---------- DATA ----------

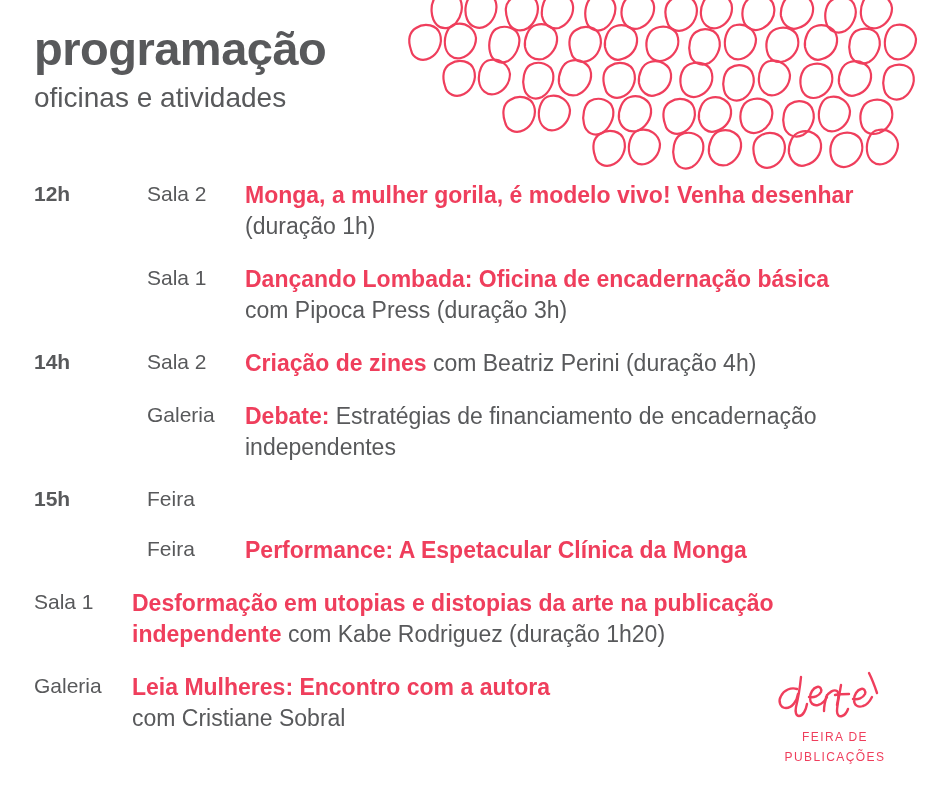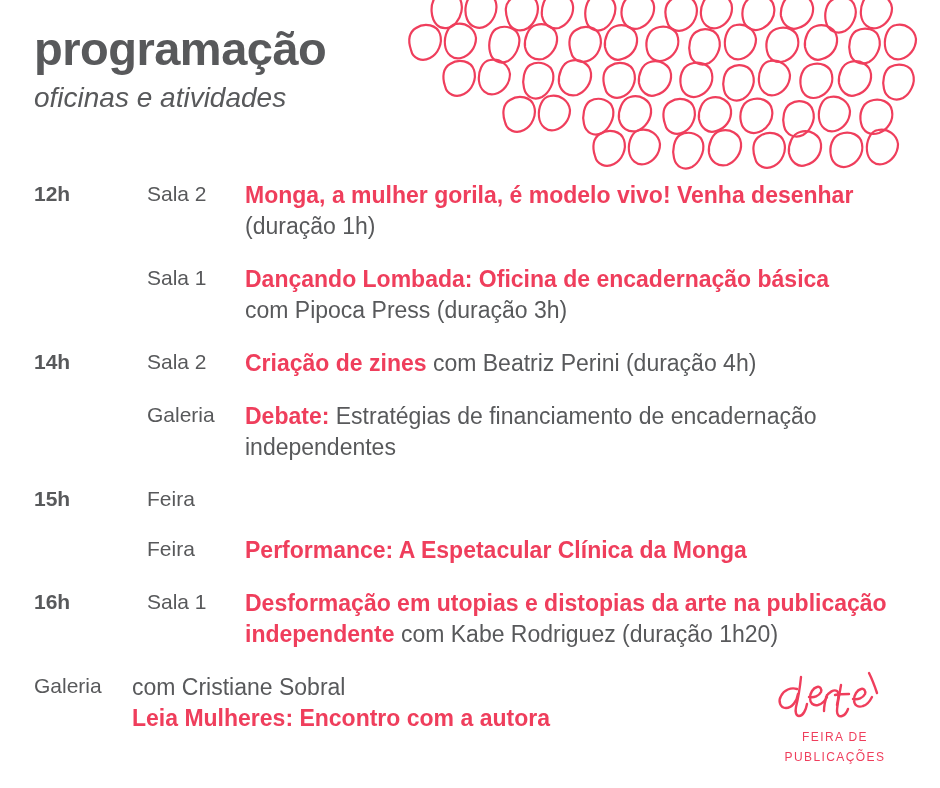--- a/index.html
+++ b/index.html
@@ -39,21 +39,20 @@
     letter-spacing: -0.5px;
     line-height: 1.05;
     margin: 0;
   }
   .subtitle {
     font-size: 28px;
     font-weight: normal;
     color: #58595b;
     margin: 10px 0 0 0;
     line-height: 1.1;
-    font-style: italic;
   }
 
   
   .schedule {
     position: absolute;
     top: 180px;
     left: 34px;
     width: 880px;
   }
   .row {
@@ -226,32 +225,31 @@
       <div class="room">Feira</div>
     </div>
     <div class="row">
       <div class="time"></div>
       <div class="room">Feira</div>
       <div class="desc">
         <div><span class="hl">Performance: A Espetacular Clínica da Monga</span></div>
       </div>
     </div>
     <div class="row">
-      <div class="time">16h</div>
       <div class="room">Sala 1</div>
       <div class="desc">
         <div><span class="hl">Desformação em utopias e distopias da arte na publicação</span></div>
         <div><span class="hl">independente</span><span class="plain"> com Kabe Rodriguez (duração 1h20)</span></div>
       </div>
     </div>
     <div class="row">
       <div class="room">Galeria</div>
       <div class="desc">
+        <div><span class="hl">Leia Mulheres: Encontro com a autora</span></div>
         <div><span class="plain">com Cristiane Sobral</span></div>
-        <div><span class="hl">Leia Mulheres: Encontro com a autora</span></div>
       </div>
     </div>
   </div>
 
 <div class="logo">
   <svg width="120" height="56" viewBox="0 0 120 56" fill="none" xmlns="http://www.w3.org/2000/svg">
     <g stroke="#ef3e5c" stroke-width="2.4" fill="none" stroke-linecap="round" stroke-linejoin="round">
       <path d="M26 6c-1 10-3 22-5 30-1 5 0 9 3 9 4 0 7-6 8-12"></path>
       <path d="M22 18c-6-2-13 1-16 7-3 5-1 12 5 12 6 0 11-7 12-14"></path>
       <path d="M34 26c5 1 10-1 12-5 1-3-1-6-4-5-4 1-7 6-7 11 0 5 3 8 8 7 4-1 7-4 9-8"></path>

----------
---------- DATA ----------

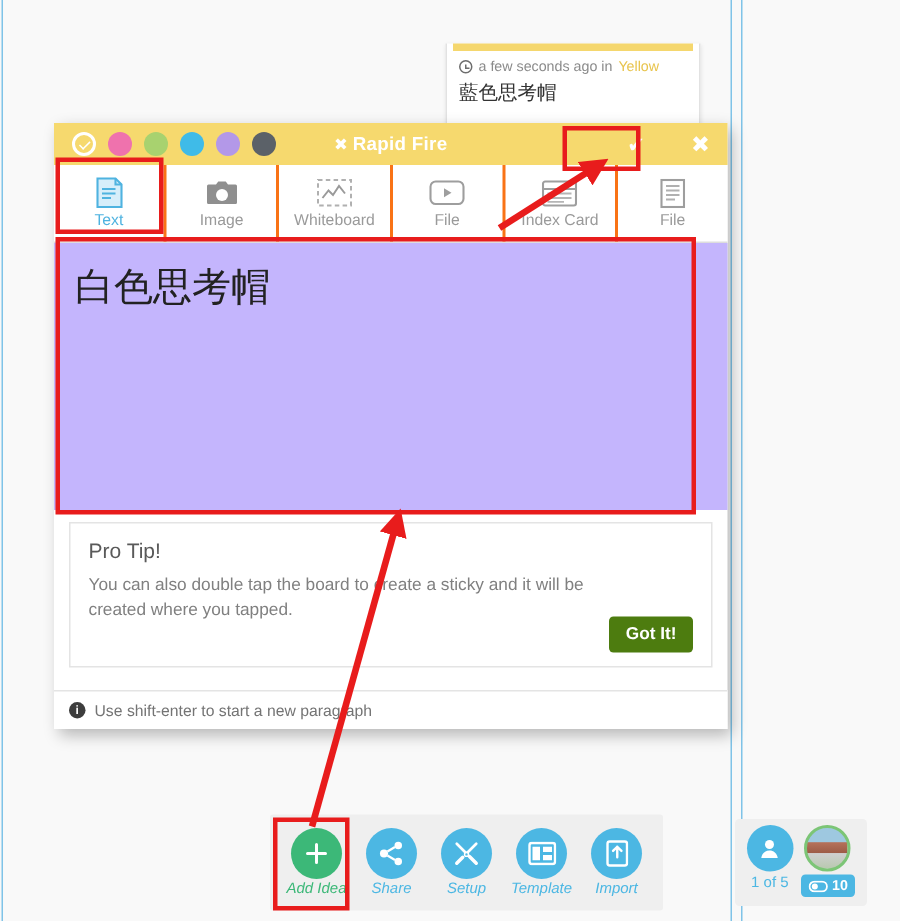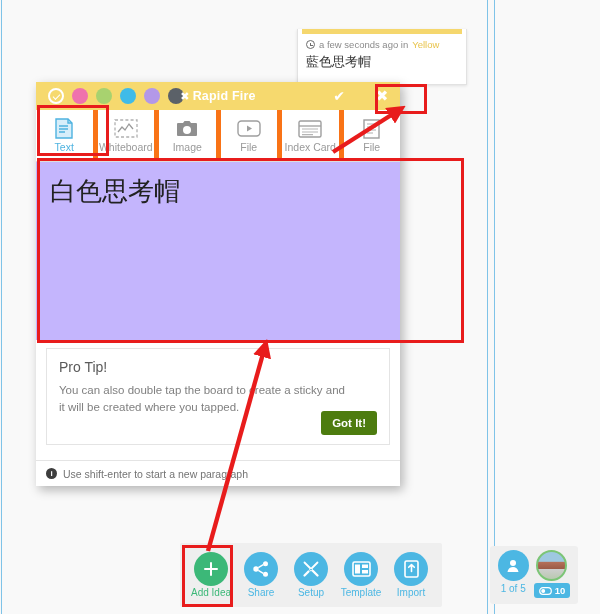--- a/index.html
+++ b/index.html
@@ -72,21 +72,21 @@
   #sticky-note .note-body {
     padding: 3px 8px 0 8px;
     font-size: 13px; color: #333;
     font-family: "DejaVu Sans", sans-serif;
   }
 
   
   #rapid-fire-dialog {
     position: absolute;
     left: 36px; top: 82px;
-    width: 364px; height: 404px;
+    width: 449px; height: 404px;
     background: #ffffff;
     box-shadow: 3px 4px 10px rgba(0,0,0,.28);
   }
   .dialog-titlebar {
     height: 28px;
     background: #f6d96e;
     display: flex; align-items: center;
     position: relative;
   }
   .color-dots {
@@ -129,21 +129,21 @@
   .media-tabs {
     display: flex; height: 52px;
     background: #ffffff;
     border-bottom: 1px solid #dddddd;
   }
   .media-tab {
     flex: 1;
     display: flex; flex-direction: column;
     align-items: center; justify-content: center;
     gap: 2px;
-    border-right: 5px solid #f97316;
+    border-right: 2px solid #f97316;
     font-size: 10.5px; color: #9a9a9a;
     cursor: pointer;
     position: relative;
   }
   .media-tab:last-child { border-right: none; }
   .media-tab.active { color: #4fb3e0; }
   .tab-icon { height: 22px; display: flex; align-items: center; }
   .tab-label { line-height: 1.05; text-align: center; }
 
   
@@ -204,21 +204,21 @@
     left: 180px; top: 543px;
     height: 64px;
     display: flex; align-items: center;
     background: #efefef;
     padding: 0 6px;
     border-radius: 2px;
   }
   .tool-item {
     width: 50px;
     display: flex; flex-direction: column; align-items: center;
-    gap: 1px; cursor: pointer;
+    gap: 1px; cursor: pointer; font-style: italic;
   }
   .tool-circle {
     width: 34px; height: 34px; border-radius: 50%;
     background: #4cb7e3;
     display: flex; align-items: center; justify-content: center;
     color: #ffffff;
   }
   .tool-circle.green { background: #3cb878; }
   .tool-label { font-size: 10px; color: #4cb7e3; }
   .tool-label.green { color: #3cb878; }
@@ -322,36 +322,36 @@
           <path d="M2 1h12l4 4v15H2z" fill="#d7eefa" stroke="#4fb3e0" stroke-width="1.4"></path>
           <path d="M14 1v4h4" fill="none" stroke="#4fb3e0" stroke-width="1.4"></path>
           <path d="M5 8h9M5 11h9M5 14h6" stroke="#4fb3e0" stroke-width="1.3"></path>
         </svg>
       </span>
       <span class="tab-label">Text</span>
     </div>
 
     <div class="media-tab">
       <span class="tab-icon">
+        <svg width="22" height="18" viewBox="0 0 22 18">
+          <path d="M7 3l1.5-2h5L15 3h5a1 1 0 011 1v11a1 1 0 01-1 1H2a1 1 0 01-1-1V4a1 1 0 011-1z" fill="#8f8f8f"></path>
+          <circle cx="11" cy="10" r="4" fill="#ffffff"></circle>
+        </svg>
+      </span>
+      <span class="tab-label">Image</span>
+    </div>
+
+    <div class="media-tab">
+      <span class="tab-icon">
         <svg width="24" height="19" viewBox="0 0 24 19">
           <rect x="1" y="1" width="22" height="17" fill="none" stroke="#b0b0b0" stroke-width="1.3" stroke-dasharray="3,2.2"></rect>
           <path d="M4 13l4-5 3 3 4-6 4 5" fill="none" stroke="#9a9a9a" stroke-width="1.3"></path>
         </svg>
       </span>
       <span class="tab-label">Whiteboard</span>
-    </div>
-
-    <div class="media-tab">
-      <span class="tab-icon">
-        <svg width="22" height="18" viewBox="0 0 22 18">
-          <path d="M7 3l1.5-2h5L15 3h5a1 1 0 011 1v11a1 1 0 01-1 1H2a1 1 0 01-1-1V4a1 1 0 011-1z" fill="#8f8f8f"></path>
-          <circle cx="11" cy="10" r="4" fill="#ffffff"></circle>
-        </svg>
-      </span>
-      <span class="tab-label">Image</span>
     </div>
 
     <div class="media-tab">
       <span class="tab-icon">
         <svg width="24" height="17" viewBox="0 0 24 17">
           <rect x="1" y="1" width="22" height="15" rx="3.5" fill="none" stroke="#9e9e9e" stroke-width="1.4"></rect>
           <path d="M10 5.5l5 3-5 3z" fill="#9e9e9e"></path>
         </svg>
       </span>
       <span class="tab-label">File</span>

----------

*TASK REQUIREMENTS*: State the number of lines in the records above that contain the string "media", and give nothing else.

*RESULT*: 8